Task item =>
Repeat only the lines running from the beginning of the material through the line that contains "- रेतकर बेरहमी से हत्या".

Information shown =>
== Segment start ==

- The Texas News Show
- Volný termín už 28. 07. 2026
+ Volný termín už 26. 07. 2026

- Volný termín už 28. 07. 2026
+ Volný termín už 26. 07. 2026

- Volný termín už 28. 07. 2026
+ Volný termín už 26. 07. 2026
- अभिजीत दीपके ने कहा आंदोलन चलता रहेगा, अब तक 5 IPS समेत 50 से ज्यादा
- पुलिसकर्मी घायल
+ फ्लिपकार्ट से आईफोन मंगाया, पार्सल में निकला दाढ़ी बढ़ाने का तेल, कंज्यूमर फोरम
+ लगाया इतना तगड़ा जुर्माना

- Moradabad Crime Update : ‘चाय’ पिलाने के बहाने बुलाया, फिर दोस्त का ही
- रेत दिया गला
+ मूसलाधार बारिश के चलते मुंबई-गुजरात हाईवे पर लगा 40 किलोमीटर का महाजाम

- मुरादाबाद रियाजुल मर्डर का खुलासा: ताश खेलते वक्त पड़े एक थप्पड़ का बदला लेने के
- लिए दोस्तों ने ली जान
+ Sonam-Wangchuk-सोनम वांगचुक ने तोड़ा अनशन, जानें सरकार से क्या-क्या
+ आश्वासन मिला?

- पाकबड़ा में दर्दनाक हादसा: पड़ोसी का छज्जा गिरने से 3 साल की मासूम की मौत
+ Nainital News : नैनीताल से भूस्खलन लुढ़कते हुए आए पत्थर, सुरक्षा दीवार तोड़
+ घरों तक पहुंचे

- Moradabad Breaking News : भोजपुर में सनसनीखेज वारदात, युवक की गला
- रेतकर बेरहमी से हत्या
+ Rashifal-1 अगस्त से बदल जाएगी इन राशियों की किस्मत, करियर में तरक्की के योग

== Segment end ==

Exercise solution =>
- The Texas News Show
- Volný termín už 28. 07. 2026
+ Volný termín už 26. 07. 2026

- Volný termín už 28. 07. 2026
+ Volný termín už 26. 07. 2026

- Volný termín už 28. 07. 2026
+ Volný termín už 26. 07. 2026
- अभिजीत दीपके ने कहा आंदोलन चलता रहेगा, अब तक 5 IPS समेत 50 से ज्यादा
- पुलिसकर्मी घायल
+ फ्लिपकार्ट से आईफोन मंगाया, पार्सल में निकला दाढ़ी बढ़ाने का तेल, कंज्यूमर फोरम
+ लगाया इतना तगड़ा जुर्माना

- Moradabad Crime Update : ‘चाय’ पिलाने के बहाने बुलाया, फिर दोस्त का ही
- रेत दिया गला
+ मूसलाधार बारिश के चलते मुंबई-गुजरात हाईवे पर लगा 40 किलोमीटर का महाजाम

- मुरादाबाद रियाजुल मर्डर का खुलासा: ताश खेलते वक्त पड़े एक थप्पड़ का बदला लेने के
- लिए दोस्तों ने ली जान
+ Sonam-Wangchuk-सोनम वांगचुक ने तोड़ा अनशन, जानें सरकार से क्या-क्या
+ आश्वासन मिला?

- पाकबड़ा में दर्दनाक हादसा: पड़ोसी का छज्जा गिरने से 3 साल की मासूम की मौत
+ Nainital News : नैनीताल से भूस्खलन लुढ़कते हुए आए पत्थर, सुरक्षा दीवार तोड़
+ घरों तक पहुंचे

- Moradabad Breaking News : भोजपुर में सनसनीखेज वारदात, युवक की गला
- रेतकर बेरहमी से हत्या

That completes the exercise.